Records from a data source:
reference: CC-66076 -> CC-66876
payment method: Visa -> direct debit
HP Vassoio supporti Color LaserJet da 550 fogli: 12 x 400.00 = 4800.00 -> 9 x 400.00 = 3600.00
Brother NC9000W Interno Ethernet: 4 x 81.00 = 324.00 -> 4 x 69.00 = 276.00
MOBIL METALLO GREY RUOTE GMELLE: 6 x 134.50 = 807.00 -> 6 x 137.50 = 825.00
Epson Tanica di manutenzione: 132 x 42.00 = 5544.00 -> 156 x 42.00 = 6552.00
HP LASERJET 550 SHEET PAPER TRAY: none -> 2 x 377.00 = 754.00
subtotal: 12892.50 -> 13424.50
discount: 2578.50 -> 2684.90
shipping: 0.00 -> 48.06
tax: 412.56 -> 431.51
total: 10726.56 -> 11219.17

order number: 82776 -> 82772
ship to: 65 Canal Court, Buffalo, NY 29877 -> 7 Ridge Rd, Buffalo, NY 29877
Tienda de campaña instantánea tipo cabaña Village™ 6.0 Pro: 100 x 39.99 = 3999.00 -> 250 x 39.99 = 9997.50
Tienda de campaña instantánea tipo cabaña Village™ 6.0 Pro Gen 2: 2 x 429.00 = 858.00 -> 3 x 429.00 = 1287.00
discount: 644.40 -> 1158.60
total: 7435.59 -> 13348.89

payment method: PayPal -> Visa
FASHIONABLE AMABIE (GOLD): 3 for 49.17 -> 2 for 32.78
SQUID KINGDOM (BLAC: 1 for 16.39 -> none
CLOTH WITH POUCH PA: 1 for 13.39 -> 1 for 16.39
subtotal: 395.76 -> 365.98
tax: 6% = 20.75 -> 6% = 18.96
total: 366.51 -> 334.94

> _PROBLEM DESCRIPTION_
With nothing left out, transcribe the records above exactly.

> _OUTPUT FOR THIS EXERCISE_
reference: CC-66076 -> CC-66876
payment method: Visa -> direct debit
HP Vassoio supporti Color LaserJet da 550 fogli: 12 x 400.00 = 4800.00 -> 9 x 400.00 = 3600.00
Brother NC9000W Interno Ethernet: 4 x 81.00 = 324.00 -> 4 x 69.00 = 276.00
MOBIL METALLO GREY RUOTE GMELLE: 6 x 134.50 = 807.00 -> 6 x 137.50 = 825.00
Epson Tanica di manutenzione: 132 x 42.00 = 5544.00 -> 156 x 42.00 = 6552.00
HP LASERJET 550 SHEET PAPER TRAY: none -> 2 x 377.00 = 754.00
subtotal: 12892.50 -> 13424.50
discount: 2578.50 -> 2684.90
shipping: 0.00 -> 48.06
tax: 412.56 -> 431.51
total: 10726.56 -> 11219.17

order number: 82776 -> 82772
ship to: 65 Canal Court, Buffalo, NY 29877 -> 7 Ridge Rd, Buffalo, NY 29877
Tienda de campaña instantánea tipo cabaña Village™ 6.0 Pro: 100 x 39.99 = 3999.00 -> 250 x 39.99 = 9997.50
Tienda de campaña instantánea tipo cabaña Village™ 6.0 Pro Gen 2: 2 x 429.00 = 858.00 -> 3 x 429.00 = 1287.00
discount: 644.40 -> 1158.60
total: 7435.59 -> 13348.89

payment method: PayPal -> Visa
FASHIONABLE AMABIE (GOLD): 3 for 49.17 -> 2 for 32.78
SQUID KINGDOM (BLAC: 1 for 16.39 -> none
CLOTH WITH POUCH PA: 1 for 13.39 -> 1 for 16.39
subtotal: 395.76 -> 365.98
tax: 6% = 20.75 -> 6% = 18.96
total: 366.51 -> 334.94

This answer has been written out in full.